Friday, April 23, 2010

Predatory Lending

On one level you have the borrowers who are demanding credit. On the other side of the spectrum, you have cash. Huge amounts of cash flooding into the US from the overseas (but not necessarily). Too much cash looking to fund. There are only so many corporate bonds, credit worthy mortgage borrowers, et al. The cash placement push. Trillions of dollars from overseas.

The cash is available and all the banks are offering this money very, very cheaply. Cash was offered to originating lenders, who in turn employ (affiliate) themselves with brokers. Brokers are supposed to be acting on behalf of the borrowers. The problem is they were only looking after themselves by getting huge fees from originating all these deals.

You'd think that since they were responsible for the loan, they would be picky as to who they were lending to. However, here, we had the secondary market driving the market. Originally, the brokers were liable on a recourse theory. Here, there was insulation. There was a difference between the lending institution and their employees. Management was looking out for the best interest of their financing company.

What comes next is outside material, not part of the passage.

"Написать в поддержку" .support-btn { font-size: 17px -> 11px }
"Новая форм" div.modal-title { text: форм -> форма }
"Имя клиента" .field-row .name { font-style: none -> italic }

The mortgages were pooled, and sold to these structured investment vehicles (SIV's) or Special Purpose Entities (SPE's). This SPE would issue bonds. Mortgage backed bonds (CDO's). The problem was the pool was garbage (subprime!). In order to induce the bondholders, the bondholders want good collateral. The rating agencies would then rate these bonds as AAA. They got that through greed. Moody's et al were getting fee's from the bond issuers. If Moody's started to choke and splutter, the bond issuer would go to a different rating agency.

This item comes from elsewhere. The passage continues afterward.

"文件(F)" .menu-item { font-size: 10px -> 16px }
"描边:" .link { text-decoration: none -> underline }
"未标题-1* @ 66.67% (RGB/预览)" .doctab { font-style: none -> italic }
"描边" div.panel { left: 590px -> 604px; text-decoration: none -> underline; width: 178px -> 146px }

Loan to value ratio. How much will you lend me on the million dollars? Typically 600k. You want it to be conservative.

The bond holders and their underwriters had indentured trustees. The bond holders were people who were really risk aversive, so they wanted insurance. They went to big banks, but they didn't want to insure them. Instead they sold them credit default swaps, on the strength of the AAA rating.

They also hedged their credit default swaps. They would turn to another company and say, if this bond goes into default, will you do a credit default swap. That hedge is cheaper than the actual premium they're getting. They're leveraging. For putting out no money, they get net income out of it b/c the value of the hedge is less than the income to them.

There was a daisy chain of credit default swaps or guaranties.

There were about 7 trillion of these running around and 50 trillion in credit swaps running around. The risk of the default was amplified through all of this.